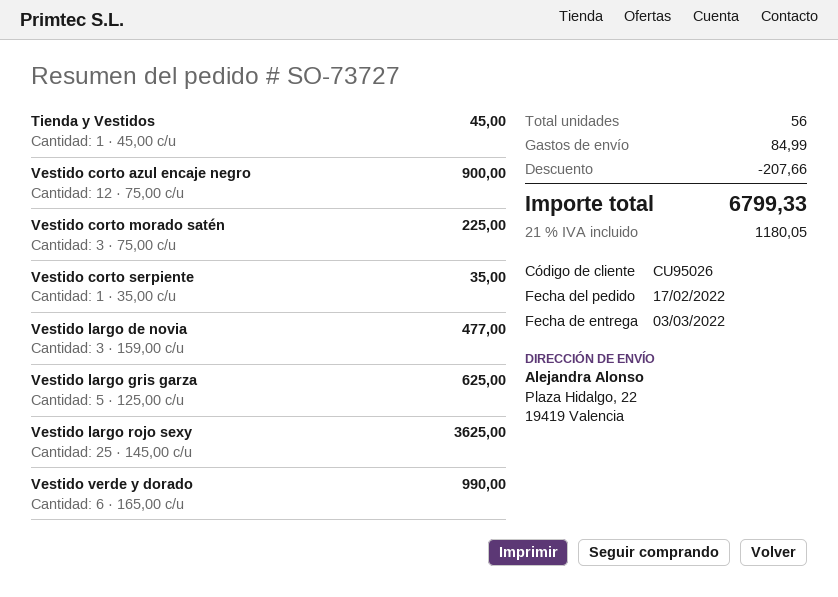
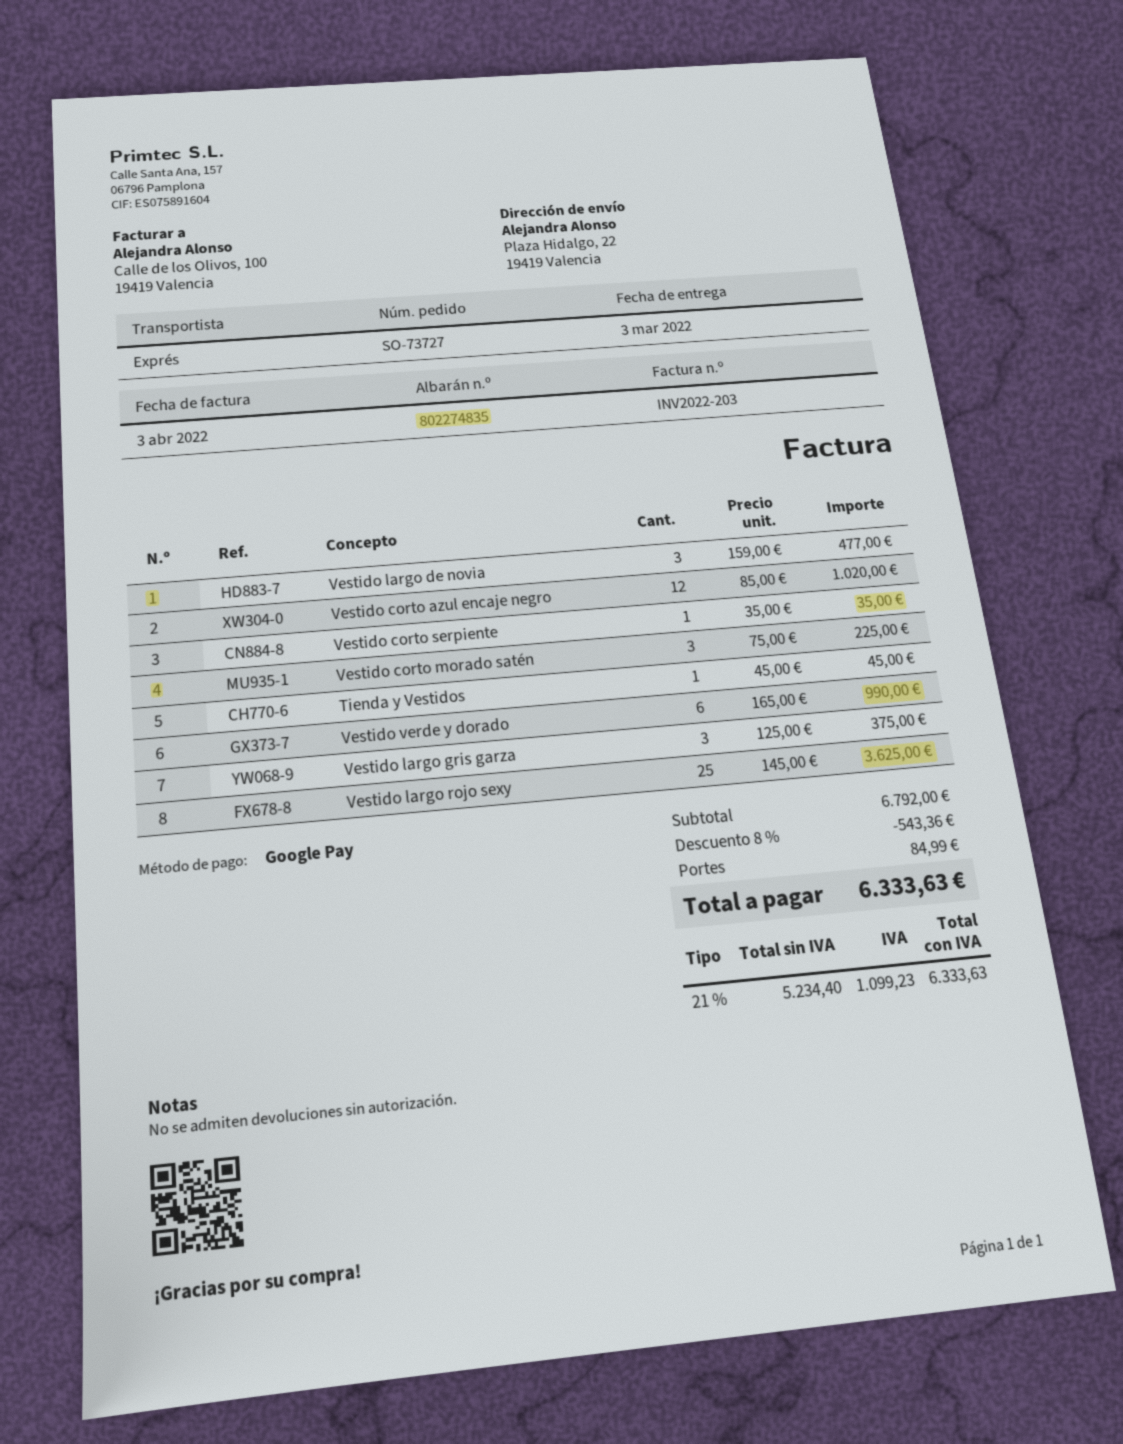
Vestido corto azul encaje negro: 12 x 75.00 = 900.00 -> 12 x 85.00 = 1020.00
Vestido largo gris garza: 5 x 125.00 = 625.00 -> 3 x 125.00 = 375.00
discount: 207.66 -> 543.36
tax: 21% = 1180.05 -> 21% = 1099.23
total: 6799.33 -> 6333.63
...
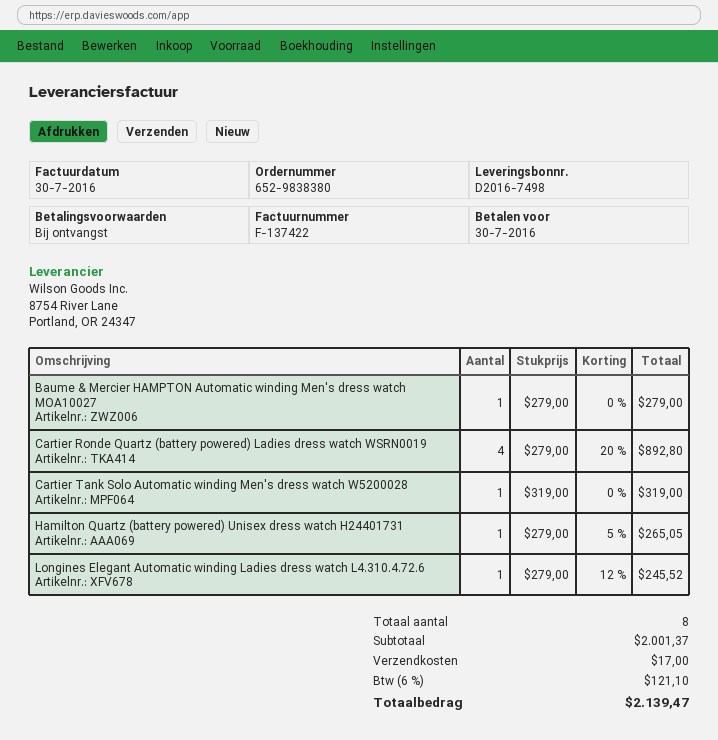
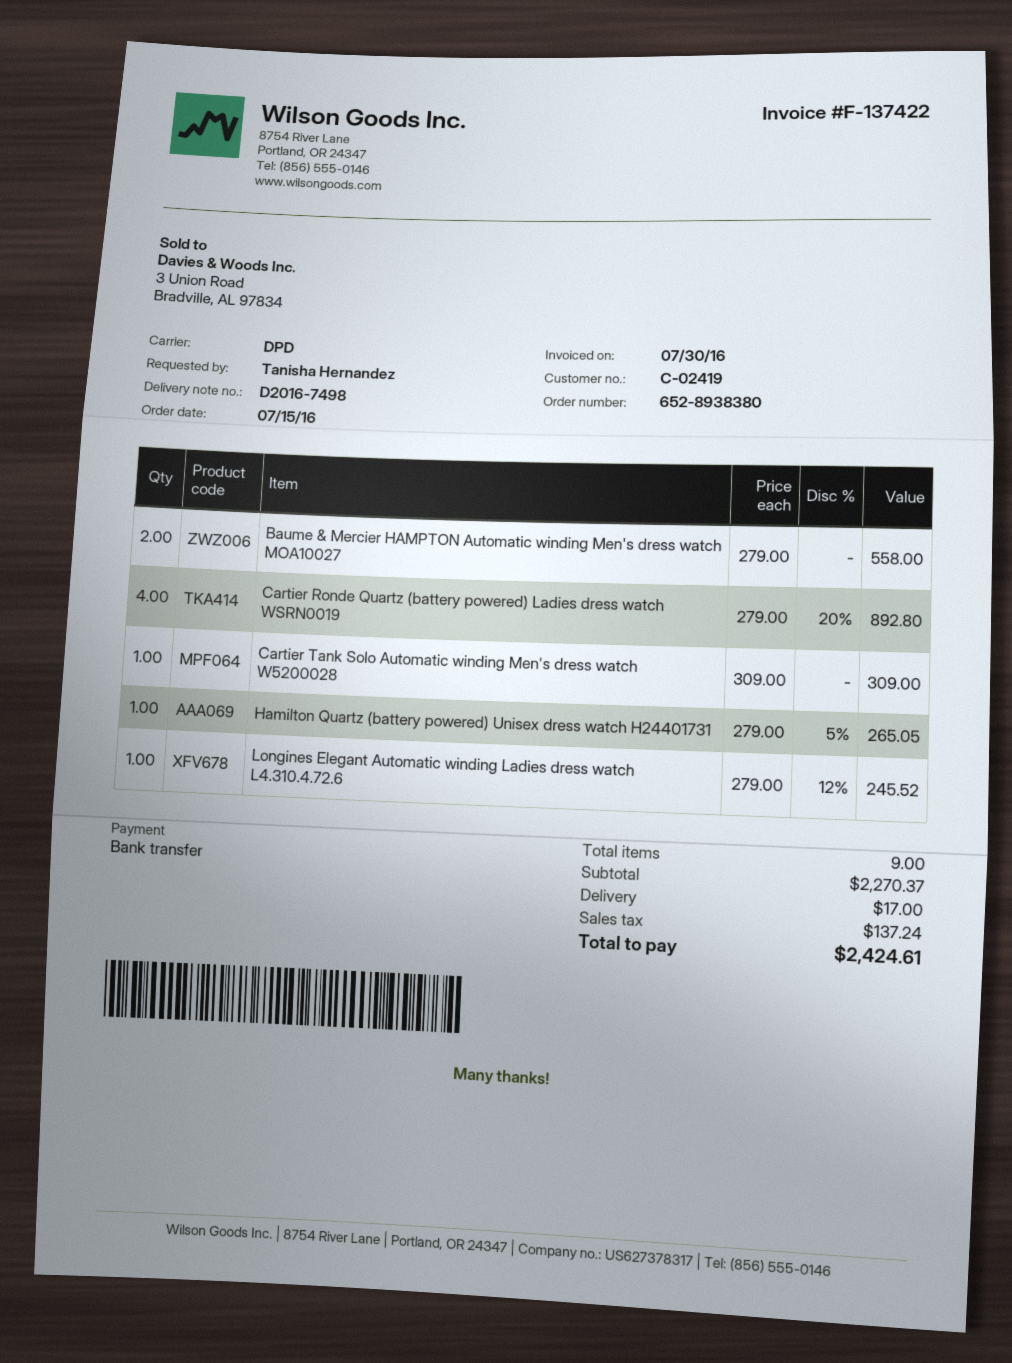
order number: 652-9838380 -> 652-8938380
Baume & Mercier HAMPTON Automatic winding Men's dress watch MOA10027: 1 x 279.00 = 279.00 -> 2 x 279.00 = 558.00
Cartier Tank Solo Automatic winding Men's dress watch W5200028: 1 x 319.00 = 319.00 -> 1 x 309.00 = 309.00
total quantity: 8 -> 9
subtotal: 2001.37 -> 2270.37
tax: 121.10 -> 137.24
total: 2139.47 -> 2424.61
==
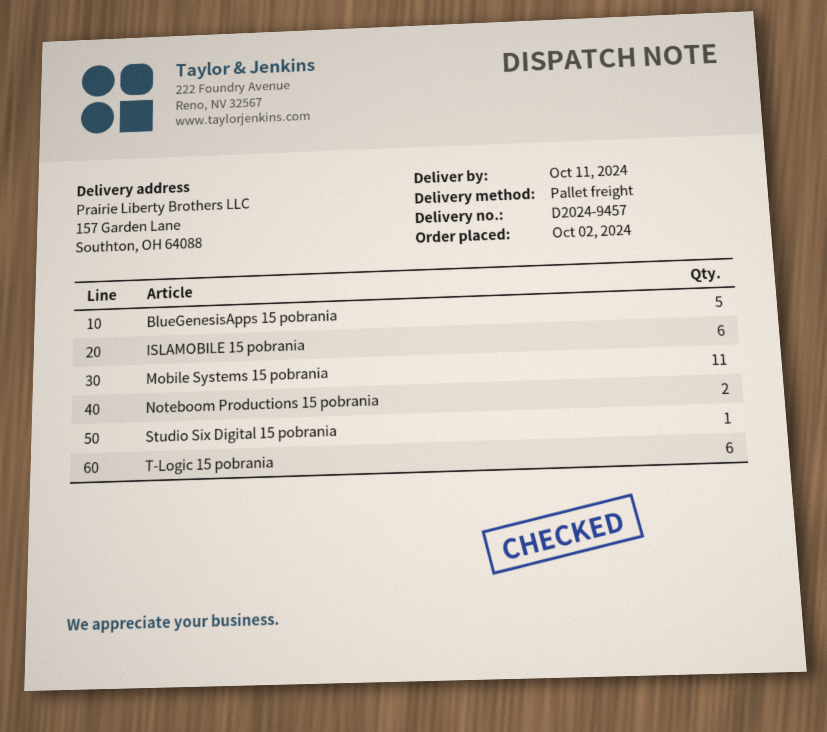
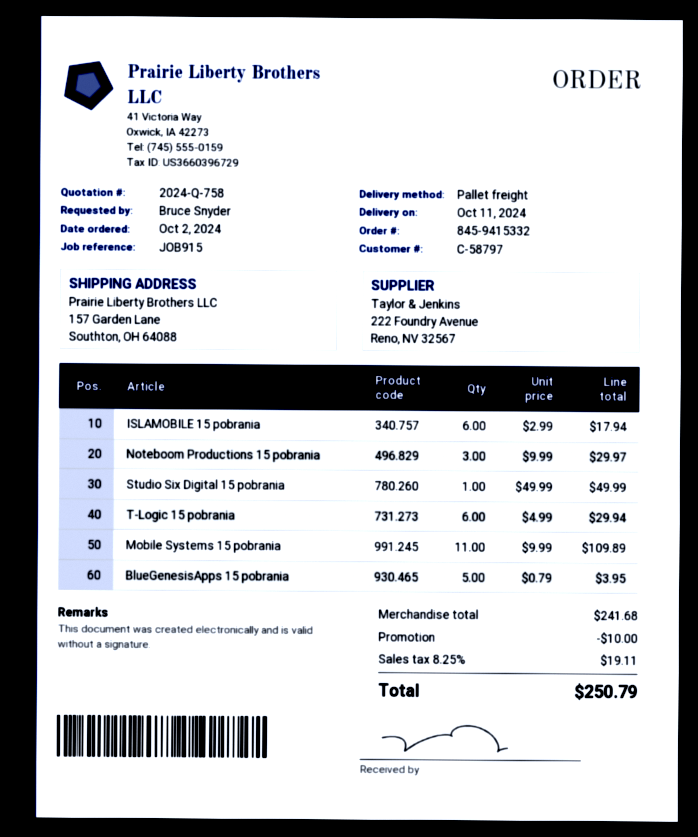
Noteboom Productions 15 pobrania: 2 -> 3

## What the exercise asks
Copy the lines of the data above exactly as written, beginning with the line containing "Vestido corto azul" and ending with the line containing "total: 6799.33 -> 6333.63", and leave out all other lines.

## Exercise answer
Vestido corto azul encaje negro: 12 x 75.00 = 900.00 -> 12 x 85.00 = 1020.00
Vestido largo gris garza: 5 x 125.00 = 625.00 -> 3 x 125.00 = 375.00
discount: 207.66 -> 543.36
tax: 21% = 1180.05 -> 21% = 1099.23
total: 6799.33 -> 6333.63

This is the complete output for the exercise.